Data section:
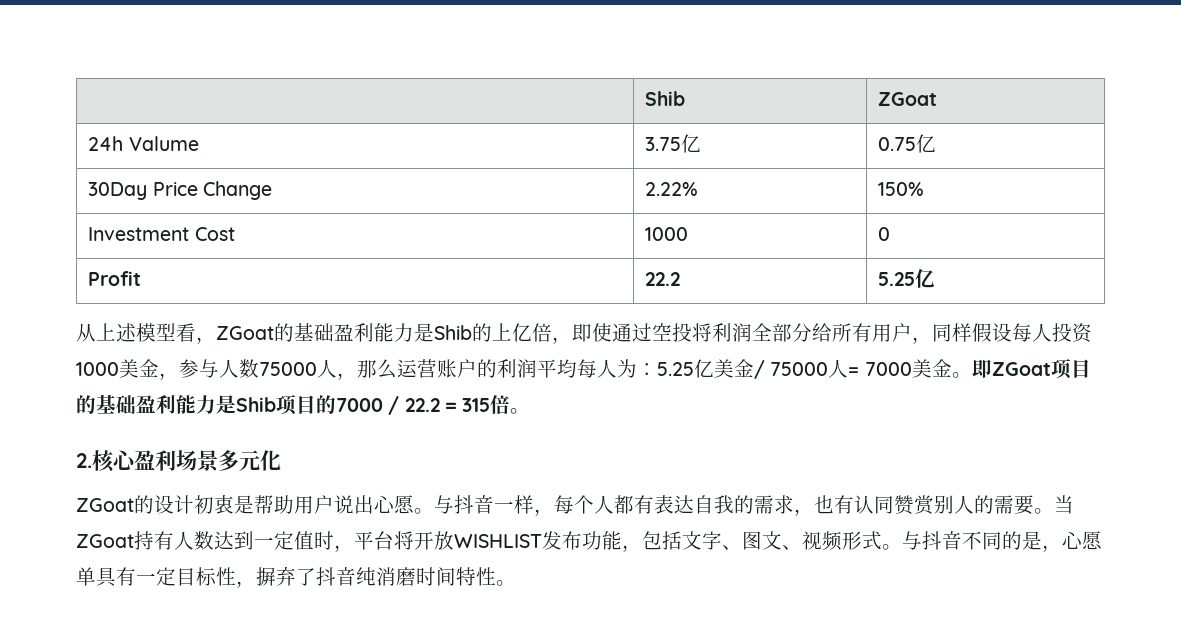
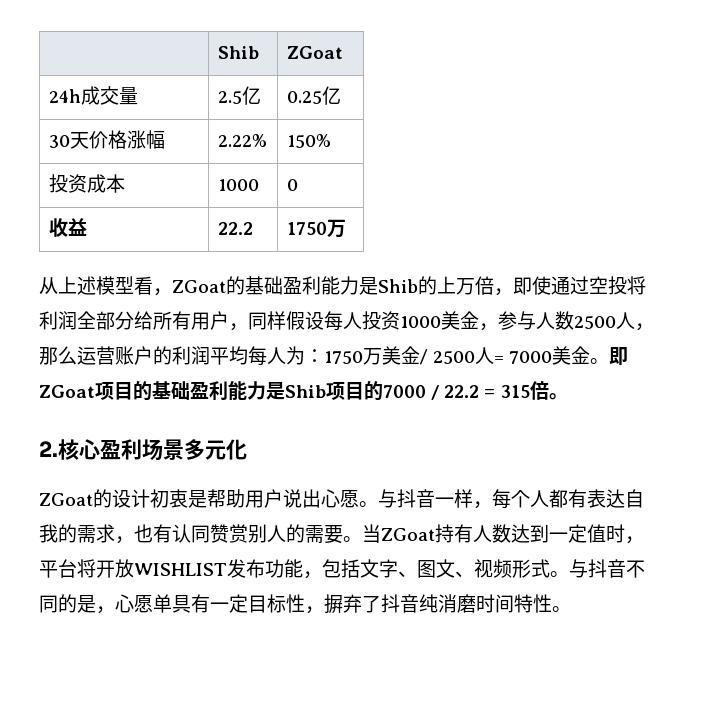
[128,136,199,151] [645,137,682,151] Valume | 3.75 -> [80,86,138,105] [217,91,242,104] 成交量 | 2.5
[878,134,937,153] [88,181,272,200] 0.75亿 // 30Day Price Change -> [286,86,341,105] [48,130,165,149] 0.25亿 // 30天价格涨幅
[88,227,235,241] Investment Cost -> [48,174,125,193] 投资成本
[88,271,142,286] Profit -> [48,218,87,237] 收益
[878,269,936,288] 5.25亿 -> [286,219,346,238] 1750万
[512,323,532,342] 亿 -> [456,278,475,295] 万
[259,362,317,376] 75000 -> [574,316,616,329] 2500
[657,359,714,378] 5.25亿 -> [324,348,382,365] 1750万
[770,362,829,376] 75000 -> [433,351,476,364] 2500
---
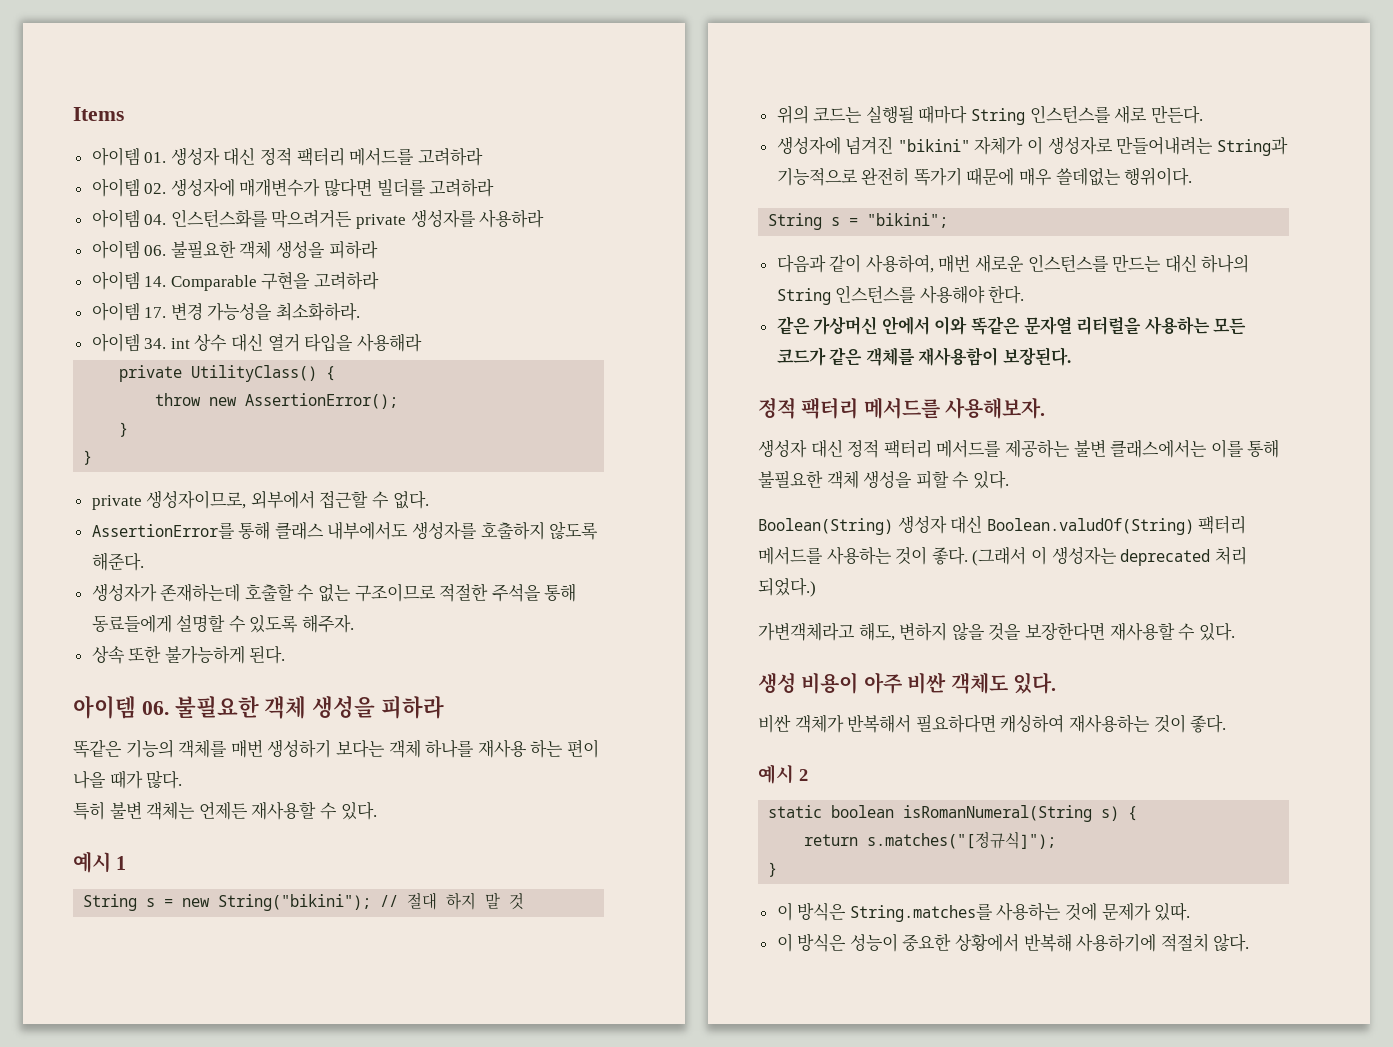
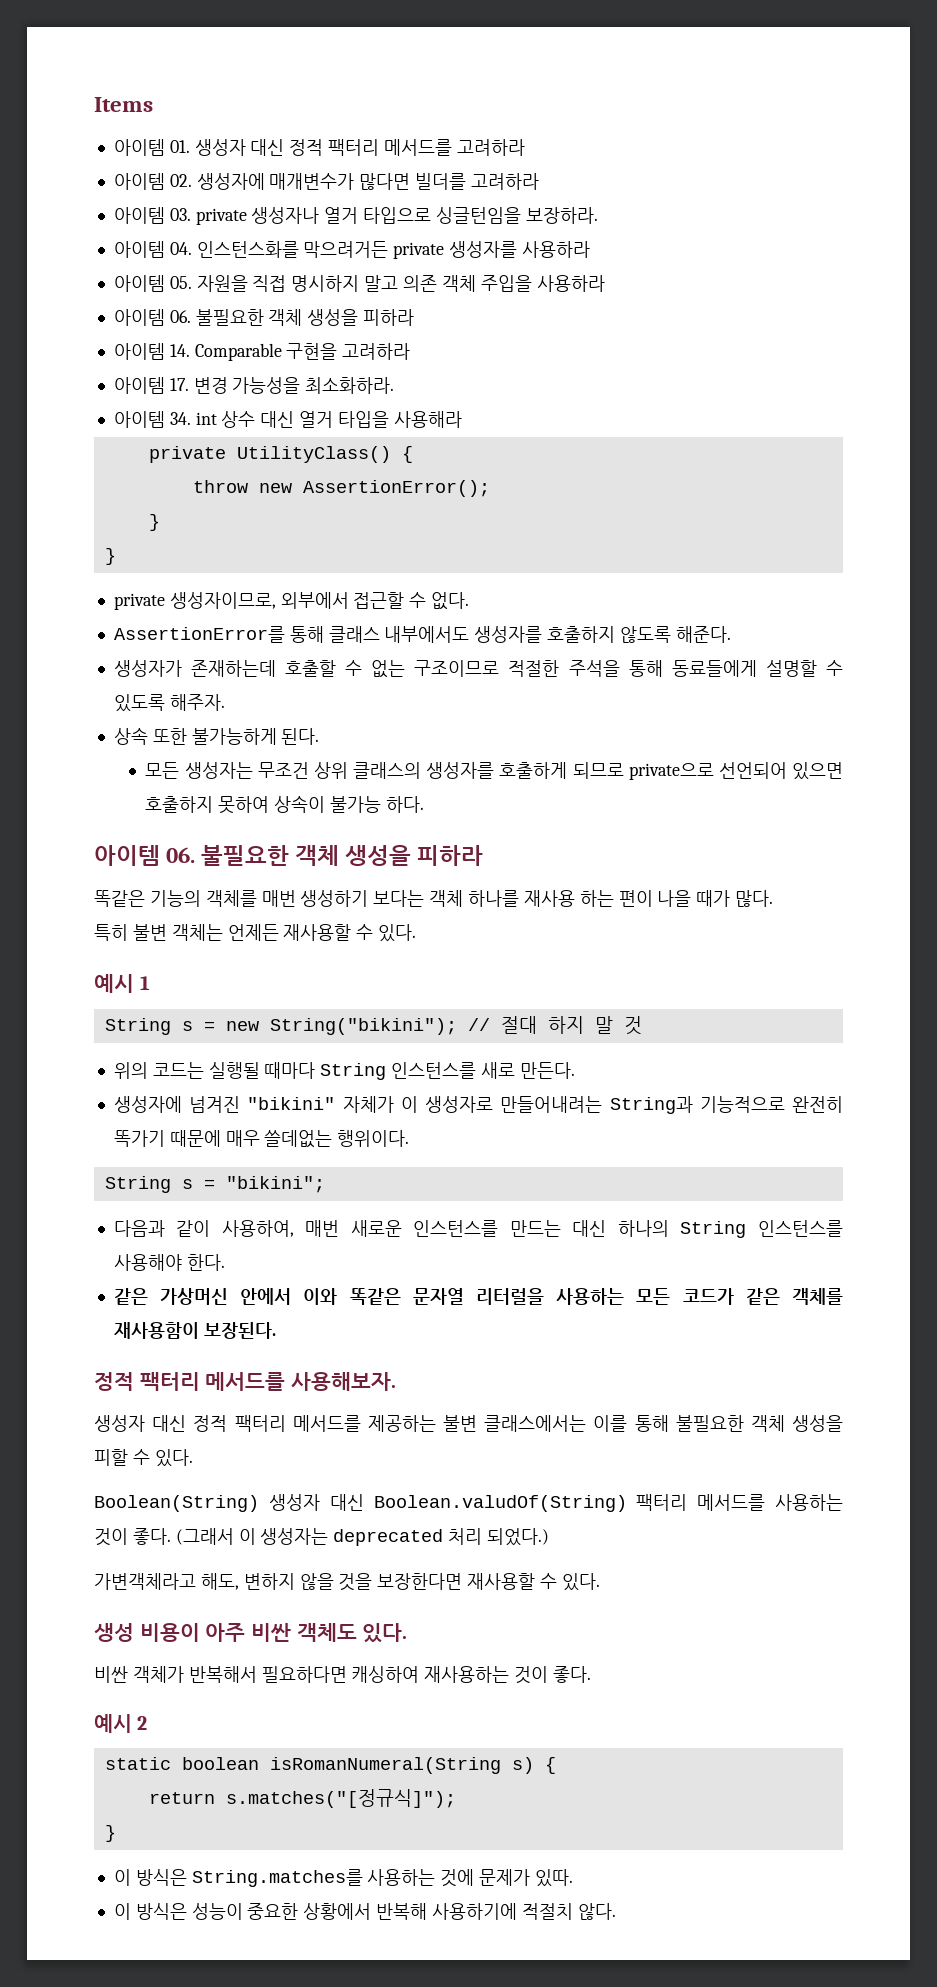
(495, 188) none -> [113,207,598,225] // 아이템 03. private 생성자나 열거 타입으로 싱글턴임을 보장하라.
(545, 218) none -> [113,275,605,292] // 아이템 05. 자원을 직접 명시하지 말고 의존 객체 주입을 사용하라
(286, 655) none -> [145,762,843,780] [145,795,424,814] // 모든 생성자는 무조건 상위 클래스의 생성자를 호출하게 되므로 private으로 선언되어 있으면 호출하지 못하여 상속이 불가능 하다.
...
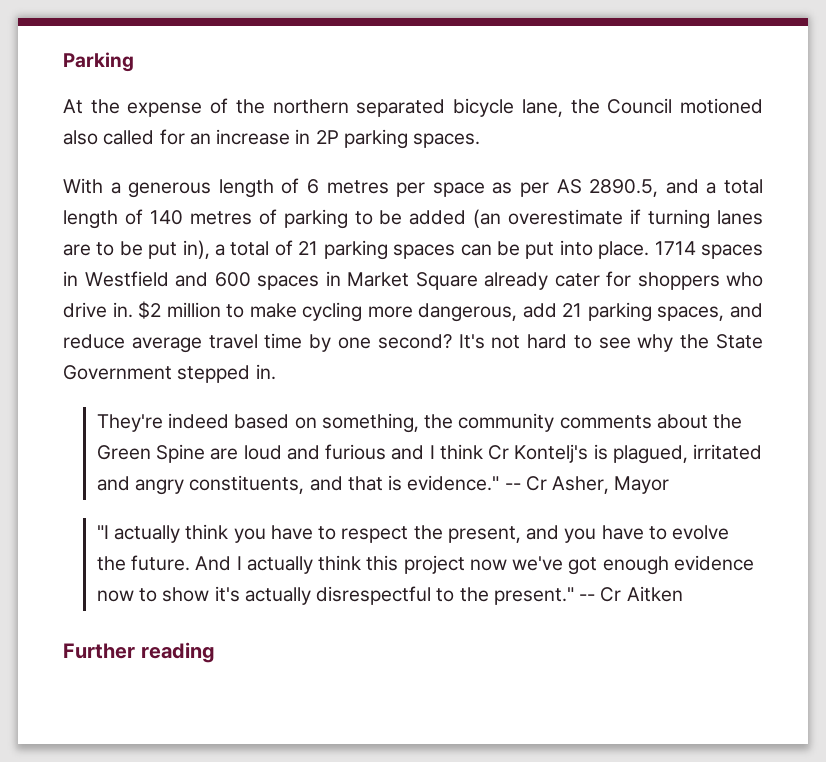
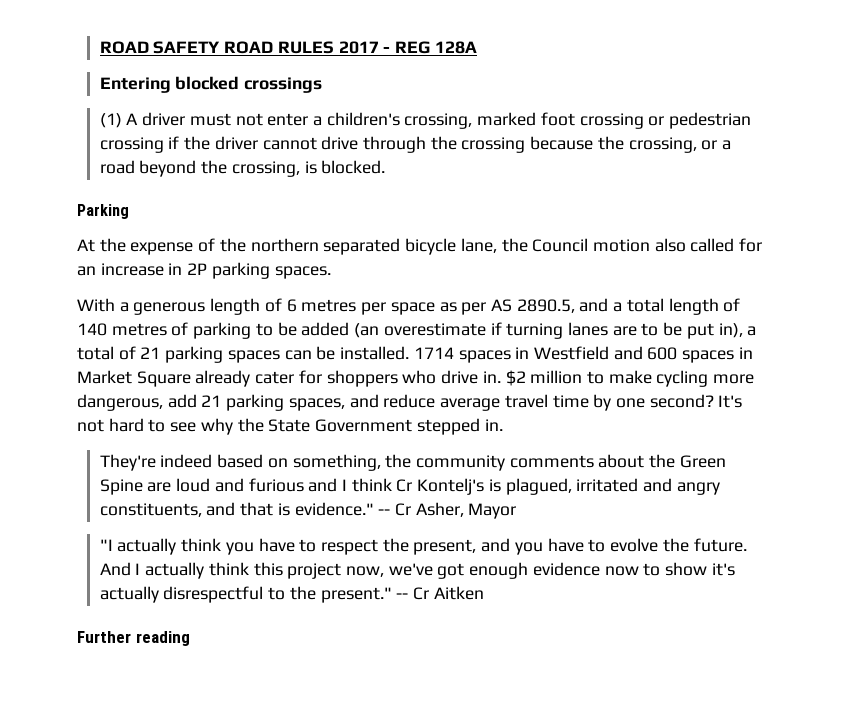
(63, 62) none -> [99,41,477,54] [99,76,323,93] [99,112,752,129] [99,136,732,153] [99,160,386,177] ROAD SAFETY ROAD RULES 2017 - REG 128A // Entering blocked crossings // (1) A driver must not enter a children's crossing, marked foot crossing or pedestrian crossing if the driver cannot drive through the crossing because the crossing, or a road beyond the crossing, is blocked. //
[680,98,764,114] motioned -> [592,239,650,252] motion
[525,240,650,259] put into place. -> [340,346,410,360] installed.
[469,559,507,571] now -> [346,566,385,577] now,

Exercise directions: From the entries above, return exactly the line containing "[128,136,199,151] [645,137,682,151] Valume", the line containing "[88,227,235,241] Investment Cost", and all lines between, and nothing else.

Task output:
[128,136,199,151] [645,137,682,151] Valume | 3.75 -> [80,86,138,105] [217,91,242,104] 成交量 | 2.5
[878,134,937,153] [88,181,272,200] 0.75亿 // 30Day Price Change -> [286,86,341,105] [48,130,165,149] 0.25亿 // 30天价格涨幅
[88,227,235,241] Investment Cost -> [48,174,125,193] 投资成本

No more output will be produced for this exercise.